Reputation: 17831
Given the following table structure
images data
------------------ ----------------------------------
| id | filename | | fromImageId | toImageId | result |
------------------ ----------------------------------
I have the following SELECT
to get all images.filename
that do not have an entry in data
(either fromImageId
or toImageId
)
SELECT image.id, image.filename
FROM images image
WHERE NOT EXISTS(
SELECT fromImageId, toImageId
FROM data results
WHERE fromImageId = image.id
OR toImageId = image.id
) ORDER BY image.id
As the data
table is quite large (500,000+) this query takes a very long time to compute (around 10-15 seconds).

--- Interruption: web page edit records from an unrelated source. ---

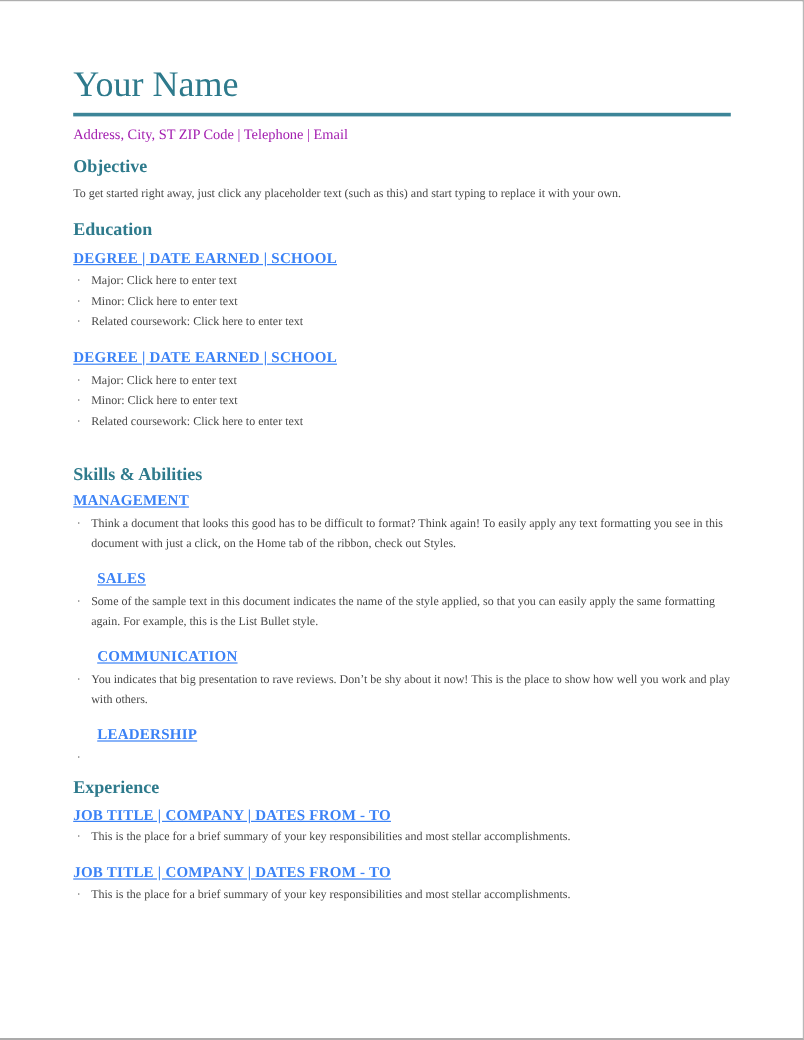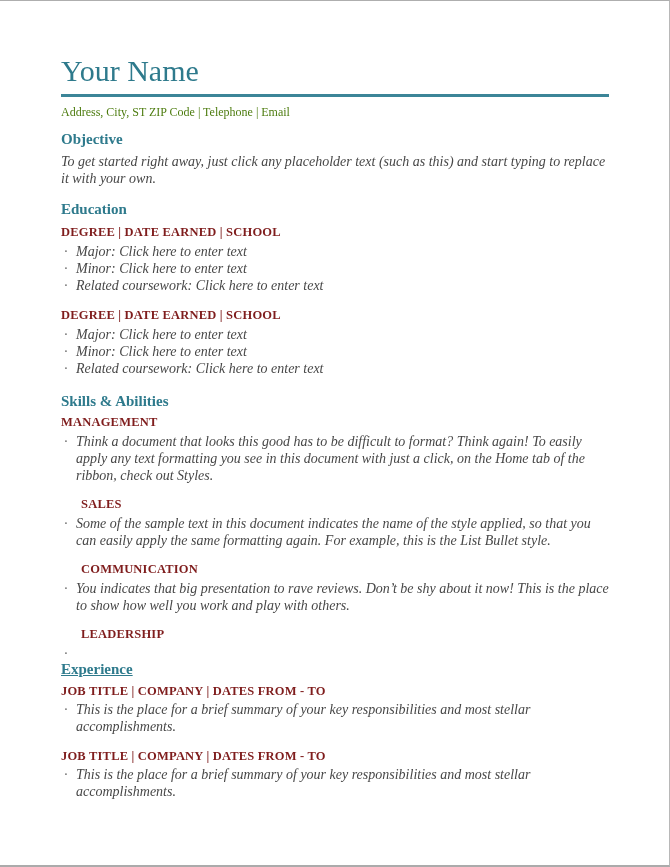--- a/index.html
+++ b/index.html
@@ -34,7 +34,7 @@
   .contact {
     margin-top: 8px;
     font-size: 12px; line-height: 14px;
-    color: #4d7c0f;
+    color: #a21caf;
   }
 
   h2.section-heading {

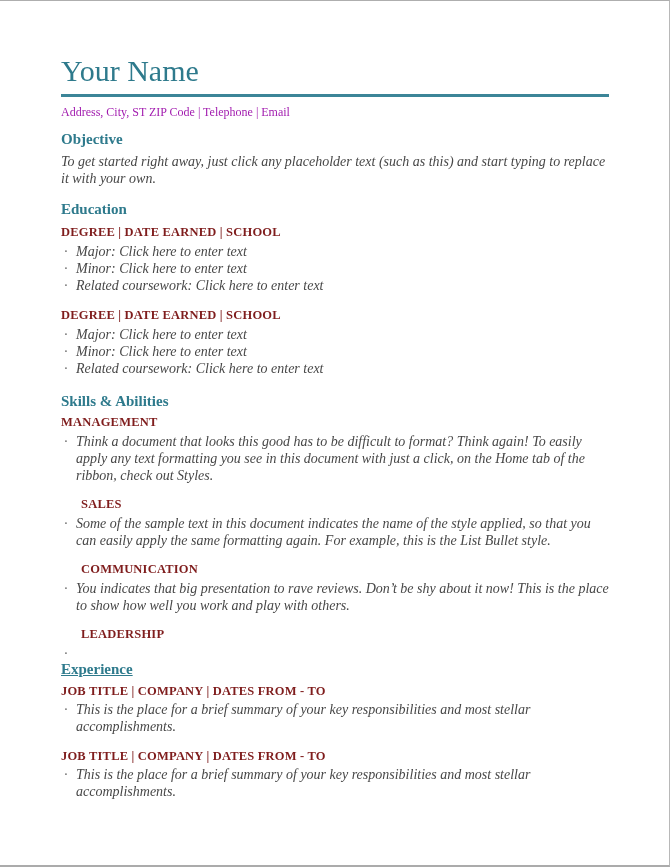--- a/index.html
+++ b/index.html
@@ -49,9 +49,8 @@
     letter-spacing: 0.2px;
   }
   p.body-text, li {
-    font-size: 14px; line-height: 17px;
+    font-size: 10px; line-height: 17px;
     color: #474747;
-    font-style: italic;
   }
   ul { list-style: none; margin-top: 3px; }
   li { position: relative; padding-left: 15px; }

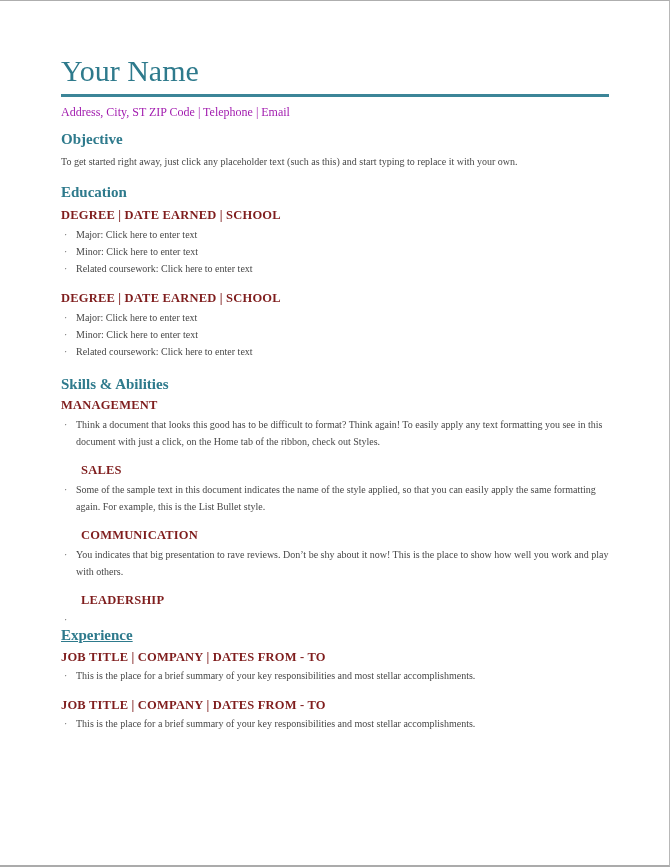--- a/index.html
+++ b/index.html
@@ -45,8 +45,9 @@
   h3.sub-heading {
     font-size: 12.5px; line-height: 15px;
     font-weight: 700;
-    color: #7f1d1d;
+    color: #3b82f6;
     letter-spacing: 0.2px;
+    text-decoration: underline;
   }
   p.body-text, li {
     font-size: 10px; line-height: 17px;

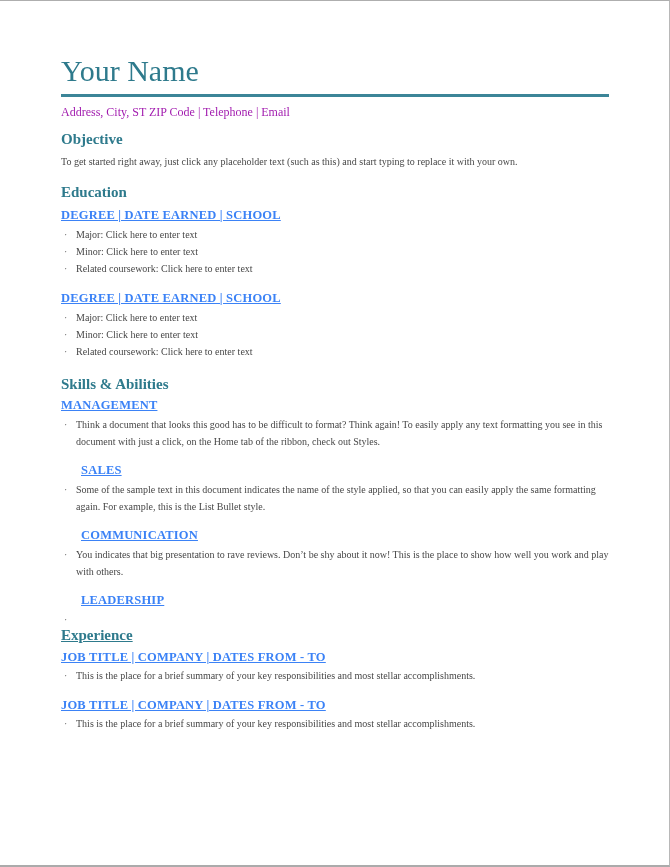--- a/index.html
+++ b/index.html
@@ -65,7 +65,7 @@
   .mt7  { margin-top: 7px; }
   .mt13 { margin-top: 13px; margin-left: 20px; }
   .mt14 { margin-top: 14px; }
-  .mt16 { margin-top: 16px; }
+  .mt16 { margin-top: 28px; }
   .mt17 { margin-top: 19px; text-decoration: underline; }
   .mt18 { margin-top: 12px; }
   .ul-tight { margin-top: 2px; }

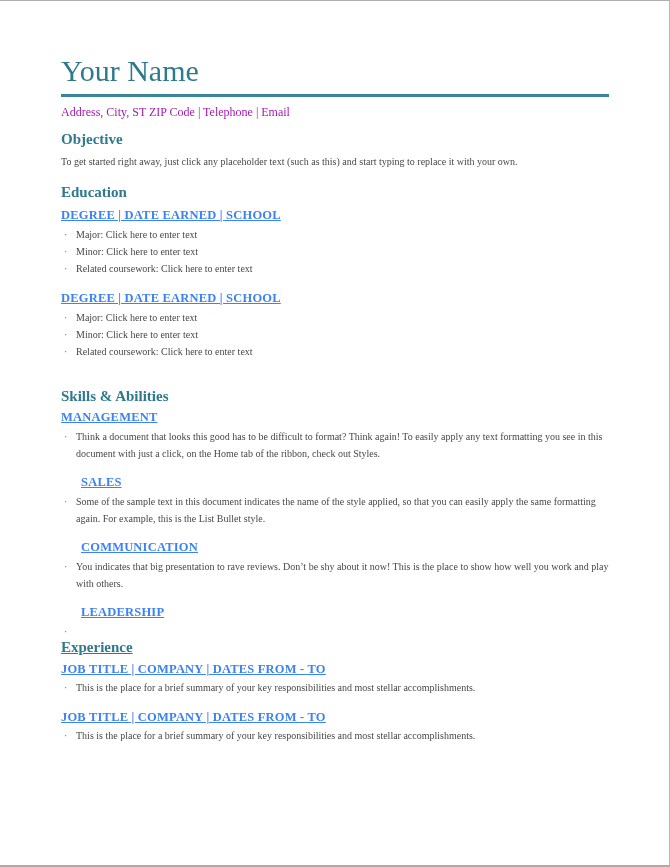--- a/index.html
+++ b/index.html
@@ -66,7 +66,7 @@
   .mt13 { margin-top: 13px; margin-left: 20px; }
   .mt14 { margin-top: 14px; }
   .mt16 { margin-top: 28px; }
-  .mt17 { margin-top: 19px; text-decoration: underline; }
+  .mt17 { margin-top: 29px; }
   .mt18 { margin-top: 12px; }
   .ul-tight { margin-top: 2px; }
 </style>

I'm very sure there is much optimization to be done here, but I can't quite get my head around what I could do to optimize the query.
PS: images.id
is a PRIMARY KEY
and both fromImageId
and toImageId
are FOREIGN KEY
s on images.id
Upvotes: 0
Views: 110
Reputation: 12806
SELECT
images.id,
filename
FROM
images
LEFT JOIN `data` ON images.id = fromImageId
OR images.id = toImageId
WHERE
fromImageId IS NULL AND toImageId IS NULL
And ensure indexes are on fromImageId
and toImageId
.
Upvotes: 4
Reputation: 48139
ensure your "Data" table has AT LEAST two indexes... One on just the FROM image id, the other on To Image ID. Then, slightly different than Michael was proposing
select STRAIGHT_JOIN
i.ID,
i.FileName
from
Images i
LEFT JOIN Data d1
on i.ID = d1.FromImageID
LEFT JOIN Data d2
on i.ID = d2.ToImageID
where
d1.FromImageID is null
AND d2.ToImageID is null
With the two individual indexes, this query starts with you image file and gets lined-up with TWO versions of your Data table... respectively joined by EITHER from or to image values AT THE SAME TIME. So now, it should just blow through and kick out only those entries where BOTH "Data" tables DONT find a match.
Upvotes: 2
Reputation: 402
Another way I can think of forming this query is:
SELECT image.id, image.filename
FROM images image
WHERE image.id NOT IN(
SELECT fromImageId, toImageId
FROM data results
) ORDER BY image.id
don't really know about the "optimization" it will do, but maybe you should think of making this a Stored Procedure.
Upvotes: 0
Reputation: 6817
NOT IN might be a better choice. Haven't tested it, but please try the following
SELECT image.id, image.filename
FROM images image
WHERE image.id NOT IN(
SELECT IFNULL(fromImageId, toImageId)
FROM data results
WHERE fromImageId = image.id
OR toImageId = image.id
) ORDER BY image.id
Upvotes: 0